Figure 1. Flying through the auroras green fog. In NASA.gov, 2016, Retrieved Nov. 26, 2016, from https://www.nasa.gov/image-feature/flying-through-the-auroras-green-fog
The bright dancing lights of the aurora are a stunningly beautiful optical phenomenon. Auroras can be observed in the regions located in a close proximity to the planets magnetic poles. The phenomenon of Northern Lights occurs when the charged particles released from the Suns atmosphere collide with gaseous elements in the Earths atmosphere.
Fig. 2. The charged particles enter the ionosphere in the nightside of the Earth. In Ishikawa, T., Yue, Y., Iwasaki, K., Dobashi, Y., & Nishita, T. (2011, April). Modeling of Aurora Borealis using the observed data.
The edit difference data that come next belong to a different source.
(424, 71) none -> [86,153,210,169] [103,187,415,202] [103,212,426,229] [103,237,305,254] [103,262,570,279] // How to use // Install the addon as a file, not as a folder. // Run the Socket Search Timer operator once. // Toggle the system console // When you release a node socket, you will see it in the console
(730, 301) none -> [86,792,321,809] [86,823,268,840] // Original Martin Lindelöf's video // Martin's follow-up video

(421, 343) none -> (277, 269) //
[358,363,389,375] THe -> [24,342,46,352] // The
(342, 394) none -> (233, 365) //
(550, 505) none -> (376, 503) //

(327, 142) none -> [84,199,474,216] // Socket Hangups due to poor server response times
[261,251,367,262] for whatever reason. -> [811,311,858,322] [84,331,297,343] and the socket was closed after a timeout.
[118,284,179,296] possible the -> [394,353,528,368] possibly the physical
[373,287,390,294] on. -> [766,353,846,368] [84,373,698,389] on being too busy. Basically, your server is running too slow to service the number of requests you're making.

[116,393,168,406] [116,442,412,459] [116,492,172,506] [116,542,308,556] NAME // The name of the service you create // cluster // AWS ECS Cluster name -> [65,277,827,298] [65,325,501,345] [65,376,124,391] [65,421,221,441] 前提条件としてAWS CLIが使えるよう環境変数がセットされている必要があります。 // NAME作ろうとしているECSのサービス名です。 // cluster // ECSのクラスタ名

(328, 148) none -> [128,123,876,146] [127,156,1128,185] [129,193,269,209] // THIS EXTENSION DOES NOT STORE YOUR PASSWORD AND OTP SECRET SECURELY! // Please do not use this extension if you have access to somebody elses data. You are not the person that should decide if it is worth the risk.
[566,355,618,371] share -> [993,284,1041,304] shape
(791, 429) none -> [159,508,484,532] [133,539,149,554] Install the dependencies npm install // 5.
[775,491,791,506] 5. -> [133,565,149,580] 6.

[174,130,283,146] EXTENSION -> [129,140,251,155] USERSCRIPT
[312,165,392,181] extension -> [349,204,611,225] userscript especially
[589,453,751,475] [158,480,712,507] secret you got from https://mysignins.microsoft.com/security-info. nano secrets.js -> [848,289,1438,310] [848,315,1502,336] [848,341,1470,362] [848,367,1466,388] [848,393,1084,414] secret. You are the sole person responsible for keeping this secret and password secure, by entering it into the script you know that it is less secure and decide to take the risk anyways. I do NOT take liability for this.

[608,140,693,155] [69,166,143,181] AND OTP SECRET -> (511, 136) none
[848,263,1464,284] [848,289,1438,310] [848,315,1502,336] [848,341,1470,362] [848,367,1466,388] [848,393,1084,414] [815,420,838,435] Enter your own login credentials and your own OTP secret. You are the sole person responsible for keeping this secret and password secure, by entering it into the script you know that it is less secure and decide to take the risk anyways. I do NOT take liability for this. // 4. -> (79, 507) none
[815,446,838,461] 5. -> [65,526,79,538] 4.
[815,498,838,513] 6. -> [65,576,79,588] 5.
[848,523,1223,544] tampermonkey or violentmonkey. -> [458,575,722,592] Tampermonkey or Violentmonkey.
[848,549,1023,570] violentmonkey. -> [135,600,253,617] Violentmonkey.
In Proceedings of the 27th spring conference on computer graphics
The color of the Dancing Lights varies. It depends on the type of gas particles that the suns protons and electrons coincide with. When these ones collide with the molecules of oxygen in the Earths atmosphere, the reaction of that kind produces a pale light of the shades of yellow and green. All-red auroras, on the other hand, are considered rare. The collision between protons and electrons emitted by the sun and nitrogen particles in the surrounding of the planet results in an eerie blue or purplish-red glow in the sky.
Today, the connection among an electromagnetic activity of the Sun, the climate, and weather conditions on the Earth seems rather self-evident. However, it had been not that way until the 1880s. At that period, scientists began to suspect there was some sort of relation between the sunspot activity and the Northern Lights. At some point of the 1950s, scholars proved their hypothesis that the auroras were caused by the Suns protons and electrons blown towards the Earth on the solar wind. The beginning of the extensive research of the planets atmosphere dates back to the late 1950s. The study of the phenomenon of Aurora still continues. Specifically, the scientists at the Poker Flat Research Range (PFRR) conduct their rocket research. The facility itself is under the direction of the University of Alaska at Fairbanks.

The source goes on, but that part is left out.